*DESCRIPTION OF THE TASK*. Copy exactly the lines of the data below that run from the line holding "[414,364,469,375] surveys ->" through the line holding "[386,184,467,199] courses! E.g.", both ends included.

[Start of Attachment]

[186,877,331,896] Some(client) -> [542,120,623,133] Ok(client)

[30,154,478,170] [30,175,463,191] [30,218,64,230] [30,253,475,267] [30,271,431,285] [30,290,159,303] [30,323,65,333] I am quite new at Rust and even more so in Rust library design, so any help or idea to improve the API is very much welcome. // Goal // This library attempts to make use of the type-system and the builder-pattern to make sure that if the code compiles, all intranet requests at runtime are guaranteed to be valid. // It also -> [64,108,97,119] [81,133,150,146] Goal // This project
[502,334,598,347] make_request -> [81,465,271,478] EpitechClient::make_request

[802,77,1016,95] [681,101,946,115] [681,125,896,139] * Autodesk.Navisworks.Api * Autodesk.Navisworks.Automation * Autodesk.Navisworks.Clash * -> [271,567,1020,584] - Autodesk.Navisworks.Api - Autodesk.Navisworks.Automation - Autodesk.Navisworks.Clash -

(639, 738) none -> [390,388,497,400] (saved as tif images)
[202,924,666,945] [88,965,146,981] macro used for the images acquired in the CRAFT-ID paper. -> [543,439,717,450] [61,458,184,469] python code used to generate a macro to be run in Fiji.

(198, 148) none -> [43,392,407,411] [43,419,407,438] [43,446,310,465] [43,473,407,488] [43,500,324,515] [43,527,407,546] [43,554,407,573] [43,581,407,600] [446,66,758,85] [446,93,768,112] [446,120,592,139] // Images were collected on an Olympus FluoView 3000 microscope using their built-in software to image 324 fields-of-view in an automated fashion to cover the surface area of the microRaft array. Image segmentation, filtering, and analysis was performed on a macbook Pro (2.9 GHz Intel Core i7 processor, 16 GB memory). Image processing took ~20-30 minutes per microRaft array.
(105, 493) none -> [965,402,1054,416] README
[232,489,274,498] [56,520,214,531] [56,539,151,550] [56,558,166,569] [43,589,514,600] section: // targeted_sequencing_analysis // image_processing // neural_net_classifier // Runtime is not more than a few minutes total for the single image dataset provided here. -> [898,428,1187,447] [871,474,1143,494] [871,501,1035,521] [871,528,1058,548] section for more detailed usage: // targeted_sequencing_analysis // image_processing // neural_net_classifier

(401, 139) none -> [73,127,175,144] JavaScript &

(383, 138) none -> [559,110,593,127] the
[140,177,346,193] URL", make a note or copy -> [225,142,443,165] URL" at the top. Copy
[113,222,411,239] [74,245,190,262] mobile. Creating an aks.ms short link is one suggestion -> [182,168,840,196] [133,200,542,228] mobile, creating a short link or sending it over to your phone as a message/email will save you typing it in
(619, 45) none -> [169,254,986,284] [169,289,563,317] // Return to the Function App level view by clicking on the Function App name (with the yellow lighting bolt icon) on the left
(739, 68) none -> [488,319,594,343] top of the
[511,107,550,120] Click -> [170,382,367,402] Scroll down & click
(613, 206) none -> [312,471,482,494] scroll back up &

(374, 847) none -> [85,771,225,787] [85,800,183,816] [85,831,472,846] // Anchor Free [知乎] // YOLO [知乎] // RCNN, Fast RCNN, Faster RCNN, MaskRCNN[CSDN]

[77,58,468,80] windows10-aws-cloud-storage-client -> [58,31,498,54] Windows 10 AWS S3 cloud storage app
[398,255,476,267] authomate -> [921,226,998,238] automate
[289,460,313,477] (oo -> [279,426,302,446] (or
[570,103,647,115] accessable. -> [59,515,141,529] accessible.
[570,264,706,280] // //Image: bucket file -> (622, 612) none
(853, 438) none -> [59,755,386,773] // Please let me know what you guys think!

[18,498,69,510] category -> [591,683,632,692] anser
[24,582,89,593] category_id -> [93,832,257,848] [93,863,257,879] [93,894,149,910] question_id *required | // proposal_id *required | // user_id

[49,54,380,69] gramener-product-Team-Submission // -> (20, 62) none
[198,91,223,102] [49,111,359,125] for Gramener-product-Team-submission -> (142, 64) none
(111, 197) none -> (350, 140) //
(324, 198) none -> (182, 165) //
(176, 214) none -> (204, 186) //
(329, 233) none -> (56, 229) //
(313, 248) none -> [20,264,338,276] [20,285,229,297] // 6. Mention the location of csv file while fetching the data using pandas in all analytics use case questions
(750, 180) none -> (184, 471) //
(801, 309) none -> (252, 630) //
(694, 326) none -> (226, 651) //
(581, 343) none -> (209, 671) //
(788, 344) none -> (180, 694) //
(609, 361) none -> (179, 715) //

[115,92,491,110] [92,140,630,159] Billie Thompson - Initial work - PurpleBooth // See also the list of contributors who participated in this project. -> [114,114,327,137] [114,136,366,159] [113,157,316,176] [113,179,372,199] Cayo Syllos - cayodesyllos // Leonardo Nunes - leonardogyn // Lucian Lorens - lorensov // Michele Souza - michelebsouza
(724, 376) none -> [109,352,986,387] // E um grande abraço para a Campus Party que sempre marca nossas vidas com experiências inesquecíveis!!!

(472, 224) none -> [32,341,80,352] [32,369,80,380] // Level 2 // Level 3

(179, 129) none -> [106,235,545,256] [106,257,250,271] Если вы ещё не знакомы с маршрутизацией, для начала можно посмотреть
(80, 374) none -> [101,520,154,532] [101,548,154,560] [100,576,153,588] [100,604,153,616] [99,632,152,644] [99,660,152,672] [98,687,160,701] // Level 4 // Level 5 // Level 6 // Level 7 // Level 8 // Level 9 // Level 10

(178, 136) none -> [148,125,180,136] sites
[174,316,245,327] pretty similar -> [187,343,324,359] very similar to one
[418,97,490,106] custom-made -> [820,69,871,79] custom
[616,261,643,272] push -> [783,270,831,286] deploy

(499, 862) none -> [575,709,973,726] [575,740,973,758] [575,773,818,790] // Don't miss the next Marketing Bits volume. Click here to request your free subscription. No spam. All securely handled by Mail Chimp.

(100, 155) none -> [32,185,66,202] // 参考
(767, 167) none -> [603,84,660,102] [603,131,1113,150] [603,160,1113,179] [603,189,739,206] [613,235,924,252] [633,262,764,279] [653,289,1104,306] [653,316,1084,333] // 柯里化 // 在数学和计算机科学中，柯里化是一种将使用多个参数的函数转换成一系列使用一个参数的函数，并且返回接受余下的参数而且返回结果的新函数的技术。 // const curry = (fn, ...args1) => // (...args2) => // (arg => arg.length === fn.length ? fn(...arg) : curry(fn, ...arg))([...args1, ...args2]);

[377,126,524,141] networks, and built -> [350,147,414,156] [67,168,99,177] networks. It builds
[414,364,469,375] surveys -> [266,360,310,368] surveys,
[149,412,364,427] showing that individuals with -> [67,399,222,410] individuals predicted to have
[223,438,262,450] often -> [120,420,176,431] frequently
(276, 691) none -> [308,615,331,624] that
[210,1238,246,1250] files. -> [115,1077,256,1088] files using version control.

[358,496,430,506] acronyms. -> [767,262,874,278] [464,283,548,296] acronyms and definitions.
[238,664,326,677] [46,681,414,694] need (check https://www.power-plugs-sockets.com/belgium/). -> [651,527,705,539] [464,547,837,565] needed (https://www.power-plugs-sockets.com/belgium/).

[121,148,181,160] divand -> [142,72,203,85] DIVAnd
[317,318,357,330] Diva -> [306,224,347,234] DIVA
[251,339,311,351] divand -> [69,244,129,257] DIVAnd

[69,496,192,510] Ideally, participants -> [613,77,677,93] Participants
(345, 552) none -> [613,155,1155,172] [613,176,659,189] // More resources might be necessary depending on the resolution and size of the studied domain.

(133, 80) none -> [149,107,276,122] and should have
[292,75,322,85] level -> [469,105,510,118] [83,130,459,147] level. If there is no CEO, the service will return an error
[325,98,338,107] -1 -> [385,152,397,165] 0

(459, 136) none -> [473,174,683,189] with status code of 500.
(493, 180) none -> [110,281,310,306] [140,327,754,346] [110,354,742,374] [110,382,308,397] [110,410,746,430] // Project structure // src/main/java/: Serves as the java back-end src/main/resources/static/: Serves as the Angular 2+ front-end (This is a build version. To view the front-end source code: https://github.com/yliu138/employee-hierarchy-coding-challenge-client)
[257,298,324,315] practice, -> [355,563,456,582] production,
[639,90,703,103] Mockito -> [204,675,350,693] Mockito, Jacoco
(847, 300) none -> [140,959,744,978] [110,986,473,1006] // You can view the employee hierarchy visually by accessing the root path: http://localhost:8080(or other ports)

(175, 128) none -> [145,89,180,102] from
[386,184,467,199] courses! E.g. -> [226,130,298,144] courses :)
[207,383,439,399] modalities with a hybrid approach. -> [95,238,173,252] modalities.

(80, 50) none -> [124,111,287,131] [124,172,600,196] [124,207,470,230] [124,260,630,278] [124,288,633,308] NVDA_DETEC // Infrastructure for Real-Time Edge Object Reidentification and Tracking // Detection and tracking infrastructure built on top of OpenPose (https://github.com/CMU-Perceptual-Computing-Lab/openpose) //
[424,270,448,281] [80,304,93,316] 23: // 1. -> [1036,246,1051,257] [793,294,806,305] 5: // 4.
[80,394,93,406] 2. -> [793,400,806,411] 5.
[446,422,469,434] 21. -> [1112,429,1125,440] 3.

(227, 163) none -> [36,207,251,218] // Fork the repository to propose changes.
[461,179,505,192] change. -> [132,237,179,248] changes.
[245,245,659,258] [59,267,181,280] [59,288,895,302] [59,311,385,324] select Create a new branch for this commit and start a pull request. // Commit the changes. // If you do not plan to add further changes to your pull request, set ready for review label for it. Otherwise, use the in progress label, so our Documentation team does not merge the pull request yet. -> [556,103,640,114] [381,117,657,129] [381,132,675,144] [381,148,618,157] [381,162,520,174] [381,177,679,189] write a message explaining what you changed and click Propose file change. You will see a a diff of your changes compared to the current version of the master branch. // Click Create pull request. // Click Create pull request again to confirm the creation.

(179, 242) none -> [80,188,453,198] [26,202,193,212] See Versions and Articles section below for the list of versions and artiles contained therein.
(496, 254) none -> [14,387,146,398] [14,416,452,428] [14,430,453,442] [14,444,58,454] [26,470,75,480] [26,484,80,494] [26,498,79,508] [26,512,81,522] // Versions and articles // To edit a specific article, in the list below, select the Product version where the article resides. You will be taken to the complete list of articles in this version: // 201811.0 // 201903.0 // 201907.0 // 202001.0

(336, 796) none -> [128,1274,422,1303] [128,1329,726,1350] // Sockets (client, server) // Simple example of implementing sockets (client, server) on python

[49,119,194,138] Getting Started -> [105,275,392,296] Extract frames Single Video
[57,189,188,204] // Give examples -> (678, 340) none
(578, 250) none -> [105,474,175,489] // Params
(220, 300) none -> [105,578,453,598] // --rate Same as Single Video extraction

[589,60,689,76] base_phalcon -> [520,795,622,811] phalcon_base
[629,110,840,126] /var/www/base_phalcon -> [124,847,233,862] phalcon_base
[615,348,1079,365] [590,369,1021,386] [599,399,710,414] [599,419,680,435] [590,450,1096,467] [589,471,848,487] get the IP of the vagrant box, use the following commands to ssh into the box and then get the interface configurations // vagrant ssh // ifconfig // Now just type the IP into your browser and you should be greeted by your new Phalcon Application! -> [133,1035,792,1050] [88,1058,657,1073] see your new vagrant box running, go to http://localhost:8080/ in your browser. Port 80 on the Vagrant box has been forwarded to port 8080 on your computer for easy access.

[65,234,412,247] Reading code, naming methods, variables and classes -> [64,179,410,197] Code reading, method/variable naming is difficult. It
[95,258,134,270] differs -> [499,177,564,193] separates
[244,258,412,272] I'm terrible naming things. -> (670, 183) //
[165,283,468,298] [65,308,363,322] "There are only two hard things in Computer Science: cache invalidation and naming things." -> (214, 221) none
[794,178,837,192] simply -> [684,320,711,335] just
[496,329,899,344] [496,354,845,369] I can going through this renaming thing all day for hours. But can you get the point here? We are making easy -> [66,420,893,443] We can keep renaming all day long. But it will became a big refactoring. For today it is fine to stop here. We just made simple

[End of Attachment]

*RESULT BELOW*.
[414,364,469,375] surveys -> [266,360,310,368] surveys,
[149,412,364,427] showing that individuals with -> [67,399,222,410] individuals predicted to have
[223,438,262,450] often -> [120,420,176,431] frequently
(276, 691) none -> [308,615,331,624] that
[210,1238,246,1250] files. -> [115,1077,256,1088] files using version control.

[358,496,430,506] acronyms. -> [767,262,874,278] [464,283,548,296] acronyms and definitions.
[238,664,326,677] [46,681,414,694] need (check https://www.power-plugs-sockets.com/belgium/). -> [651,527,705,539] [464,547,837,565] needed (https://www.power-plugs-sockets.com/belgium/).

[121,148,181,160] divand -> [142,72,203,85] DIVAnd
[317,318,357,330] Diva -> [306,224,347,234] DIVA
[251,339,311,351] divand -> [69,244,129,257] DIVAnd

[69,496,192,510] Ideally, participants -> [613,77,677,93] Participants
(345, 552) none -> [613,155,1155,172] [613,176,659,189] // More resources might be necessary depending on the resolution and size of the studied domain.

(133, 80) none -> [149,107,276,122] and should have
[292,75,322,85] level -> [469,105,510,118] [83,130,459,147] level. If there is no CEO, the service will return an error
[325,98,338,107] -1 -> [385,152,397,165] 0

(459, 136) none -> [473,174,683,189] with status code of 500.
(493, 180) none -> [110,281,310,306] [140,327,754,346] [110,354,742,374] [110,382,308,397] [110,410,746,430] // Project structure // src/main/java/: Serves as the java back-end src/main/resources/static/: Serves as the Angular 2+ front-end (This is a build version. To view the front-end source code: https://github.com/yliu138/employee-hierarchy-coding-challenge-client)
[257,298,324,315] practice, -> [355,563,456,582] production,
[639,90,703,103] Mockito -> [204,675,350,693] Mockito, Jacoco
(847, 300) none -> [140,959,744,978] [110,986,473,1006] // You can view the employee hierarchy visually by accessing the root path: http://localhost:8080(or other ports)

(175, 128) none -> [145,89,180,102] from
[386,184,467,199] courses! E.g. -> [226,130,298,144] courses :)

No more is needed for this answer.